**Your task**
Every record gets copied exactly, and no picture goes with it.

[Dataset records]

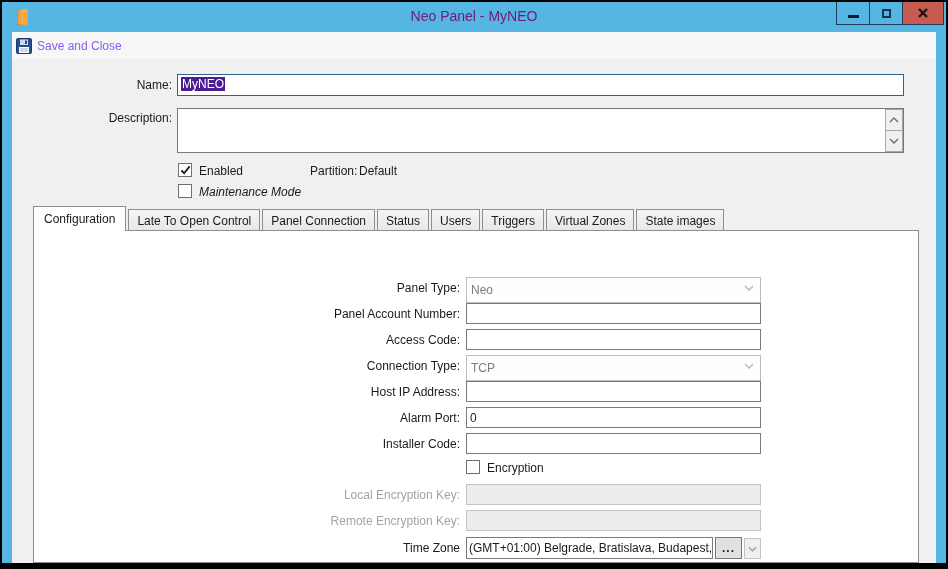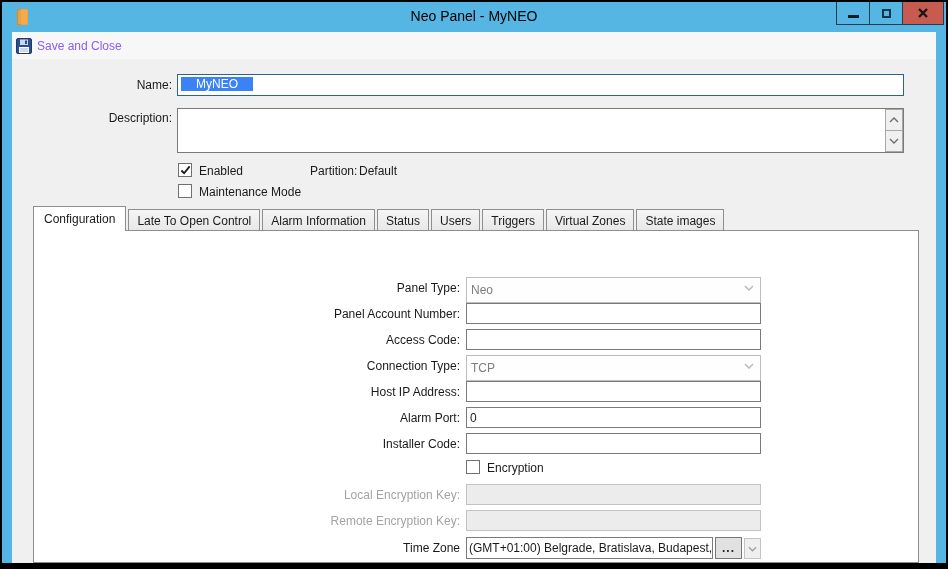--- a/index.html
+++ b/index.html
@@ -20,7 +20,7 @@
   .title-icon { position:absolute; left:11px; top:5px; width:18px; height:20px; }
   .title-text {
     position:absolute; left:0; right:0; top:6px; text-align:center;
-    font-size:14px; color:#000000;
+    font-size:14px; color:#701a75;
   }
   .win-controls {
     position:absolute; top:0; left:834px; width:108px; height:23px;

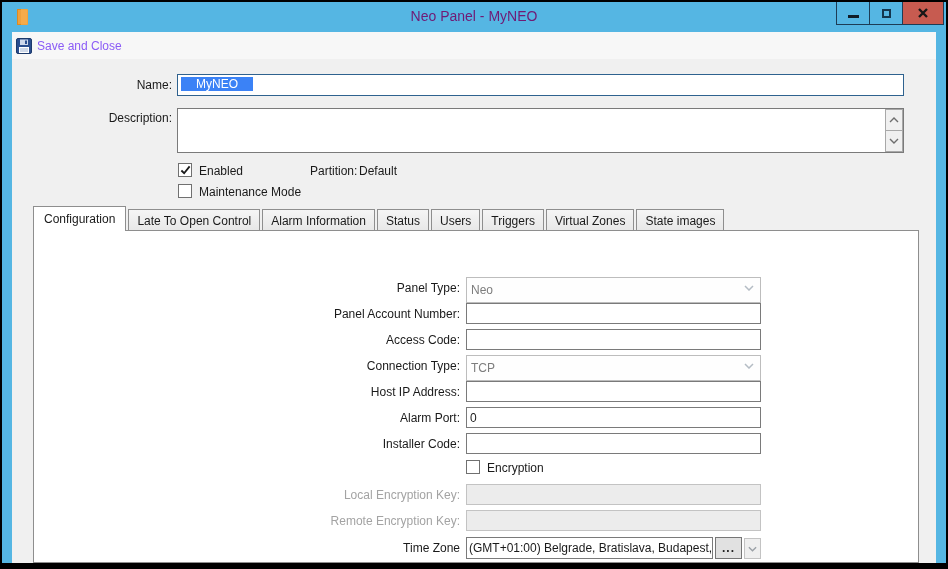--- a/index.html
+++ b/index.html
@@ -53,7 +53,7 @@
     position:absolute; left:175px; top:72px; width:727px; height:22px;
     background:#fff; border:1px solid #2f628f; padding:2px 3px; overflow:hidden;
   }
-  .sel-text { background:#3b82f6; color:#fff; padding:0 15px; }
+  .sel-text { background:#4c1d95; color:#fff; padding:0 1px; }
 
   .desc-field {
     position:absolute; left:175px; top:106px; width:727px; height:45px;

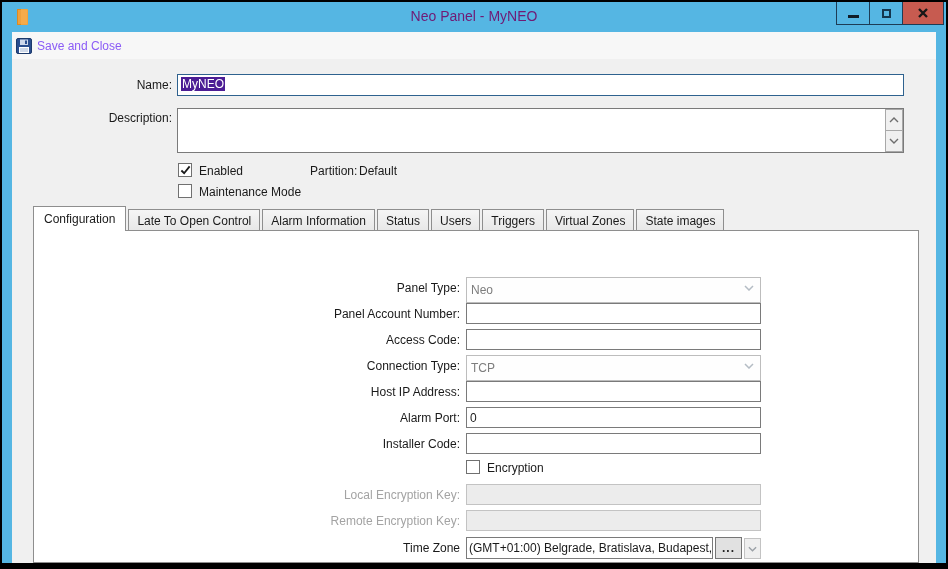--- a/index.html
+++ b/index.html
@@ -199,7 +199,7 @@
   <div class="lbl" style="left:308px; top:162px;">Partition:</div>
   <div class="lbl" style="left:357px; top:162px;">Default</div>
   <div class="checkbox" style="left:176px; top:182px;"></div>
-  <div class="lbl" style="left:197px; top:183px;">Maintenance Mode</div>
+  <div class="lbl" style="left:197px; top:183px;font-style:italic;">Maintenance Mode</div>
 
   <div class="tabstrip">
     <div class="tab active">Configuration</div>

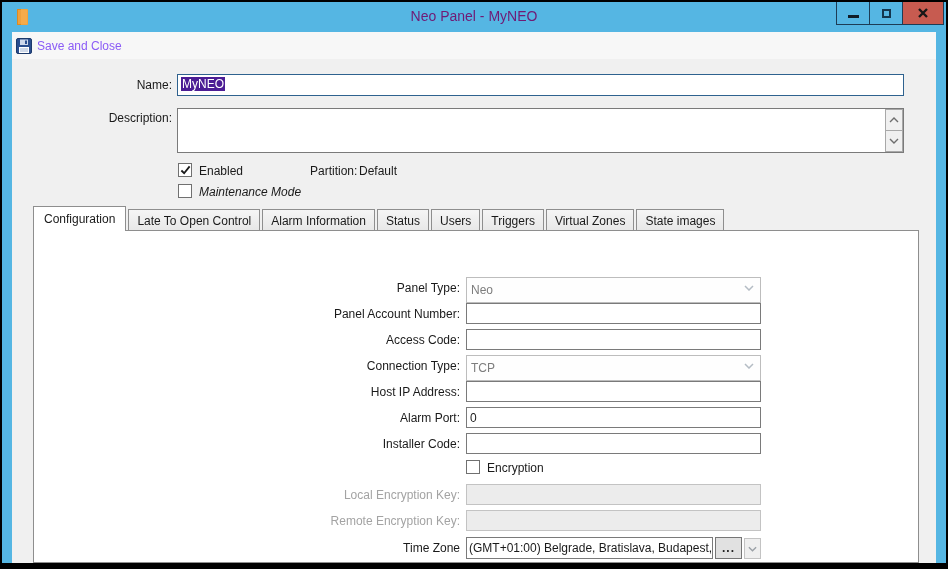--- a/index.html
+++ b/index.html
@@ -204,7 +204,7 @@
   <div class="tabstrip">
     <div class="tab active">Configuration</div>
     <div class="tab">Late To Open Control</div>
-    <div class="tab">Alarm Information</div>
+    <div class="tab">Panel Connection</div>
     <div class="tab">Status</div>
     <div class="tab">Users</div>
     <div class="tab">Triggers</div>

**The answer**
--- a/index.html
+++ b/index.html
@@ -20,7 +20,7 @@
   .title-icon { position:absolute; left:11px; top:5px; width:18px; height:20px; }
   .title-text {
     position:absolute; left:0; right:0; top:6px; text-align:center;
-    font-size:14px; color:#000000;
+    font-size:14px; color:#701a75;
   }
   .win-controls {
     position:absolute; top:0; left:834px; width:108px; height:23px;

--- a/index.html
+++ b/index.html
@@ -53,7 +53,7 @@
     position:absolute; left:175px; top:72px; width:727px; height:22px;
     background:#fff; border:1px solid #2f628f; padding:2px 3px; overflow:hidden;
   }
-  .sel-text { background:#3b82f6; color:#fff; padding:0 15px; }
+  .sel-text { background:#4c1d95; color:#fff; padding:0 1px; }
 
   .desc-field {
     position:absolute; left:175px; top:106px; width:727px; height:45px;

--- a/index.html
+++ b/index.html
@@ -199,7 +199,7 @@
   <div class="lbl" style="left:308px; top:162px;">Partition:</div>
   <div class="lbl" style="left:357px; top:162px;">Default</div>
   <div class="checkbox" style="left:176px; top:182px;"></div>
-  <div class="lbl" style="left:197px; top:183px;">Maintenance Mode</div>
+  <div class="lbl" style="left:197px; top:183px;font-style:italic;">Maintenance Mode</div>
 
   <div class="tabstrip">
     <div class="tab active">Configuration</div>

--- a/index.html
+++ b/index.html
@@ -204,7 +204,7 @@
   <div class="tabstrip">
     <div class="tab active">Configuration</div>
     <div class="tab">Late To Open Control</div>
-    <div class="tab">Alarm Information</div>
+    <div class="tab">Panel Connection</div>
     <div class="tab">Status</div>
     <div class="tab">Users</div>
     <div class="tab">Triggers</div>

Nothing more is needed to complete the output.